The Pharisees in Mark’s gospel today approach Jesus on the issue from the standpoint of culture as they themselves had moulded it, discriminating in the name of God and religion. Their outlook was very distant from the order of things as created by God and as narrated in the book of Genesis. “It is not good that the man should be alone,” we read in Genesis.

It is this aloneness which frustrates, which distorts God’s own and original plan, and which betrays what we all were created for. It is this aloneness which dominates even in many of our marriages that start on the wrong foot and never succeed to develop according to the harmony which God willed from the beginning.

There are extraordinary insights to some of the most crucial issues we face today in the field of relationships. Jesus’s call is not simply a call to go back to some doctrine or law. It is a call to uncover the depths we all carry inside us, to explore deep down what Pascal had named the reasons of the heart.

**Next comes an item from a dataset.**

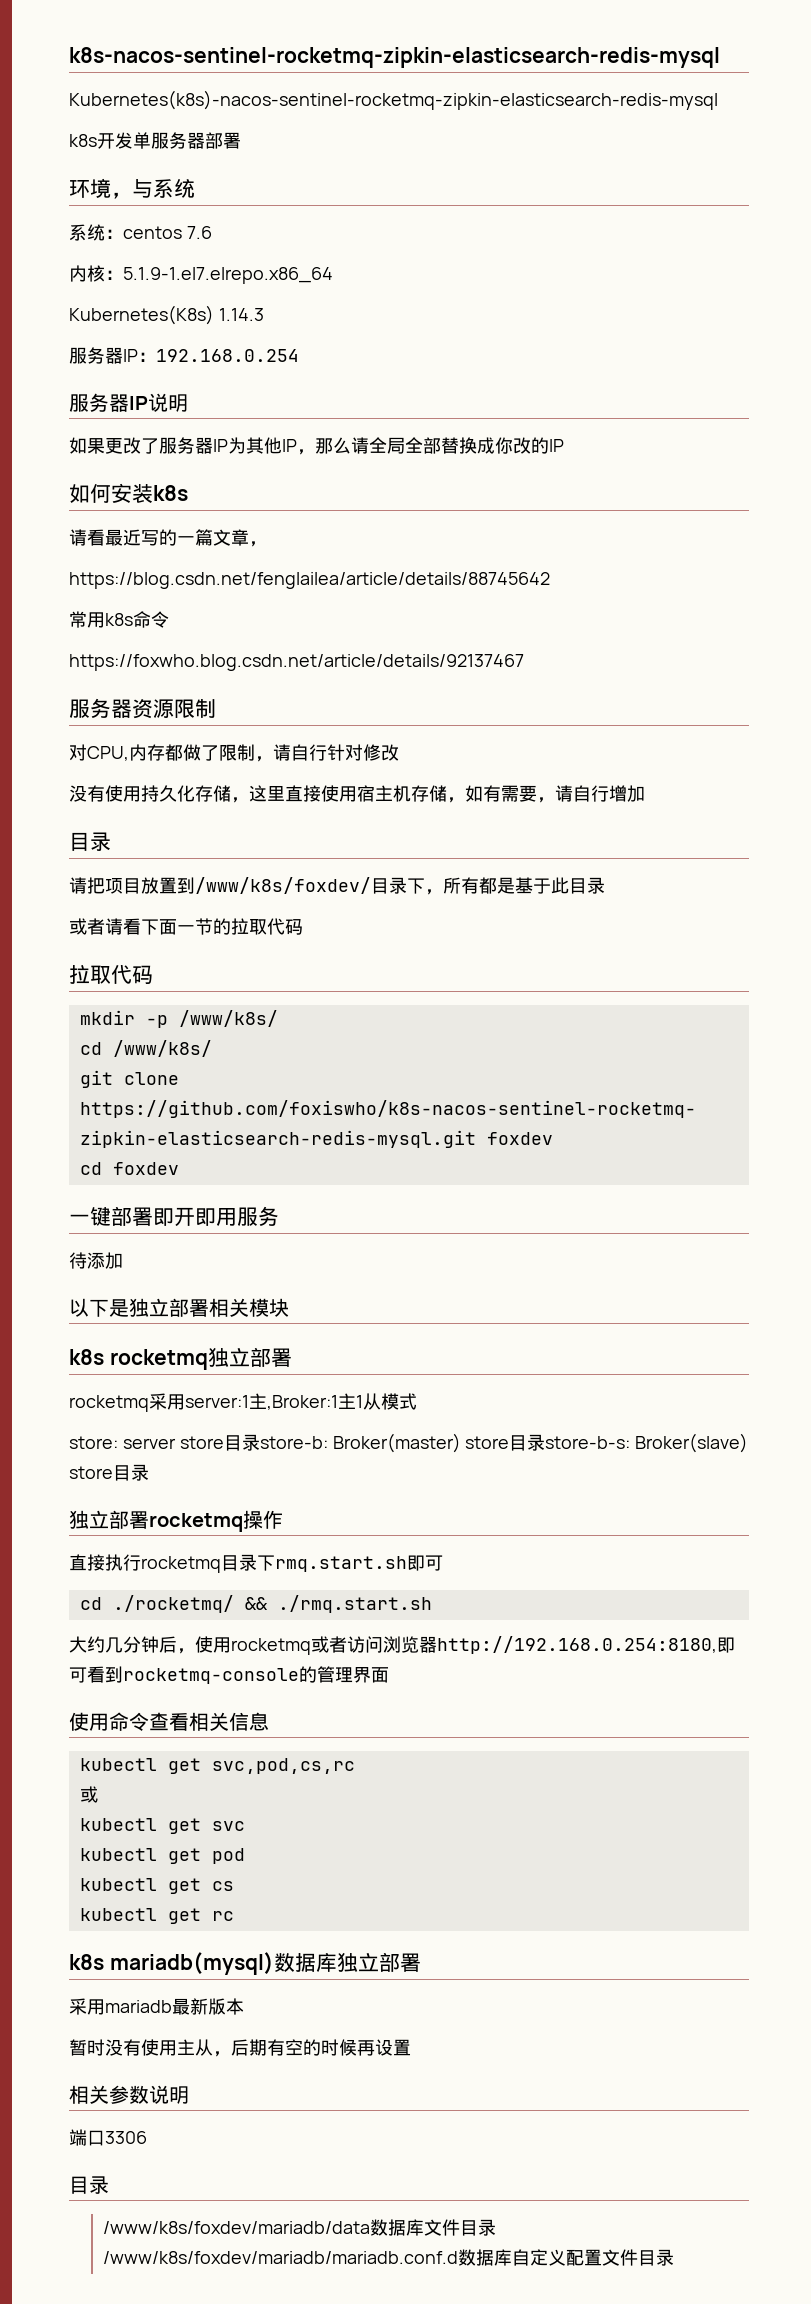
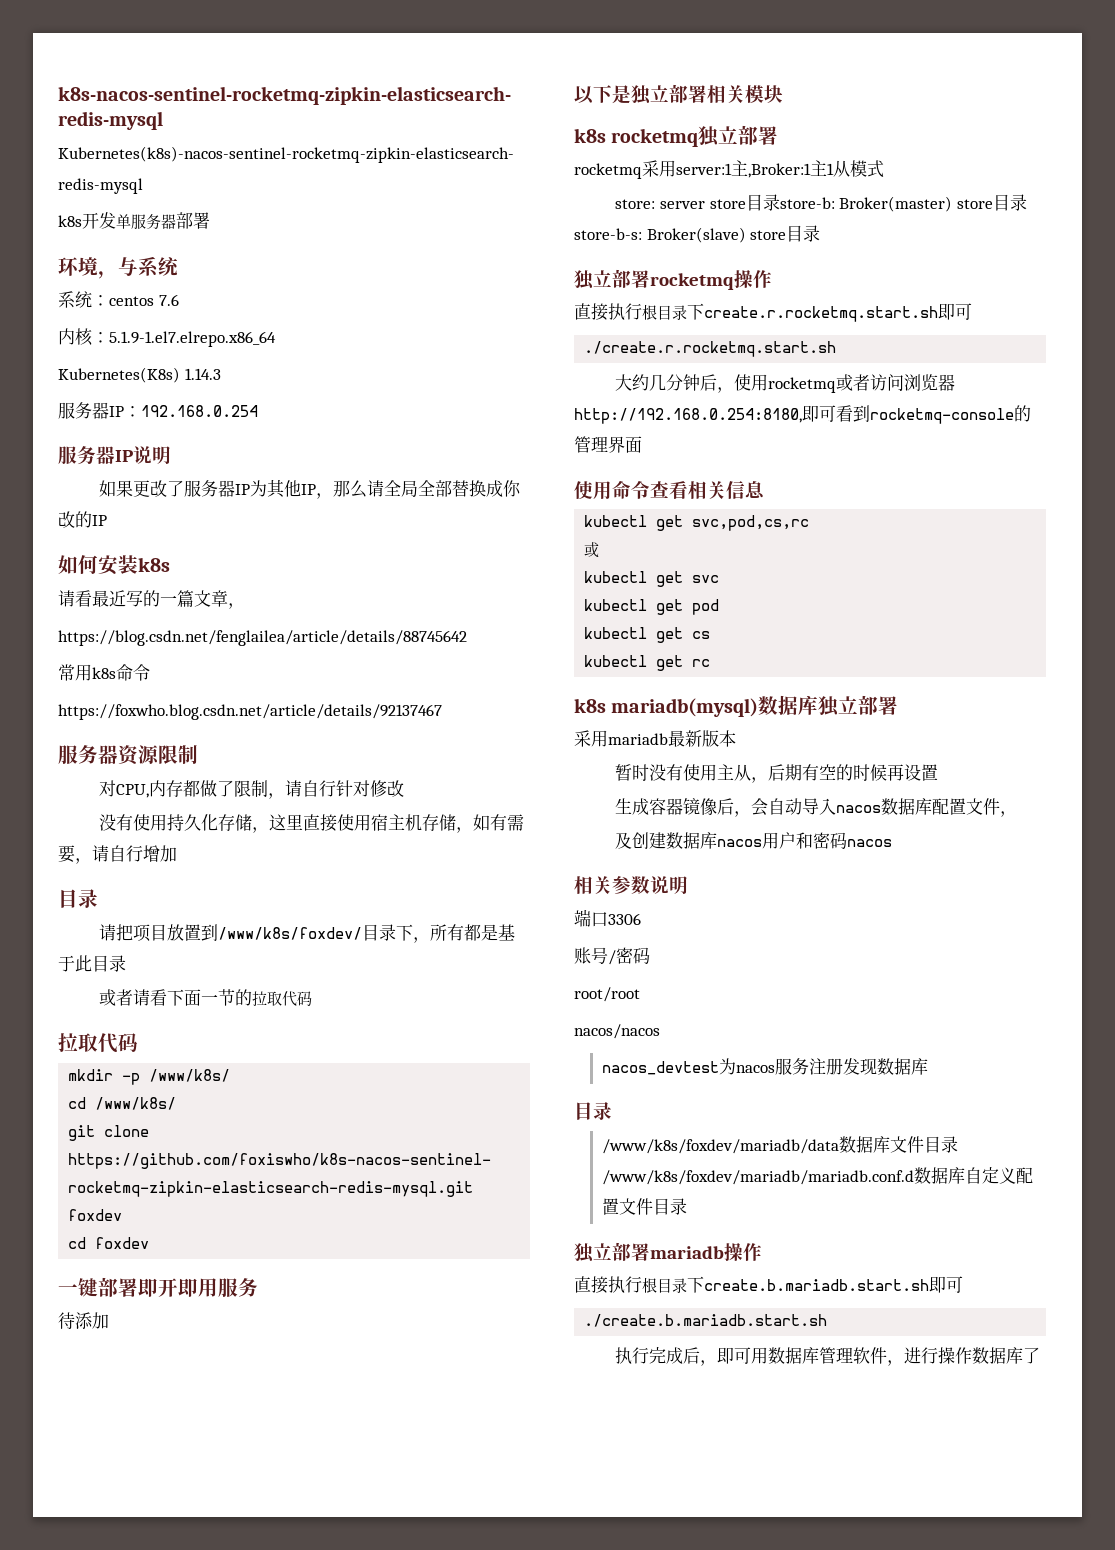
[141,1554,443,1573] [79,1595,432,1613] rocketmq目录下rmq.start.sh即可 // cd ./rocketmq/ && ./rmq.start.sh -> [642,303,972,322] [584,341,837,357] 根目录下create.r.rocketmq.start.sh即可 // ./create.r.rocketmq.start.sh
(411, 2047) none -> [615,797,1018,817] [615,832,893,849] // 生成容器镜像后，会自动导入nacos数据库配置文件， // 及创建数据库nacos用户和密码nacos
(147, 2137) none -> [574,947,650,965] [574,987,640,1002] [574,1024,660,1039] [601,1058,928,1075] // 账号/密码 // root/root // nacos/nacos // nacos_devtest为nacos服务注册发现数据库
(675, 2257) none -> [574,1242,762,1263] [574,1276,963,1294] [584,1314,828,1327] [615,1347,1041,1366] // 独立部署mariadb操作 // 直接执行根目录下create.b.mariadb.start.sh即可 // ./create.b.mariadb.start.sh // 执行完成后，即可用数据库管理软件，进行操作数据库了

Besides, drawing on new scientific discoveries about the human brain, there are hidden connections that determine our mood, stabilise and maintain our health, so that who we are and who we become depend on whom we love. In our preaching about marriage, at times we seem to be at a standstill when we talk about something that looks frozen in a legal framework without taking seriously into account relationships, friendship, affinity, sexuality and intimacy.

Marriage is also about soul mates. A soul mate is a person with whom one has a feeling of deep or natural affinity. We need more inspiring wisdom and empathy in exploring love and the mysteries of human relationships. It is this empathy that should help the Church uncover in this day and age what distorts God’s perspective and what can restitute to marriage whatever enhances our lives and fulfils the needs of our soul.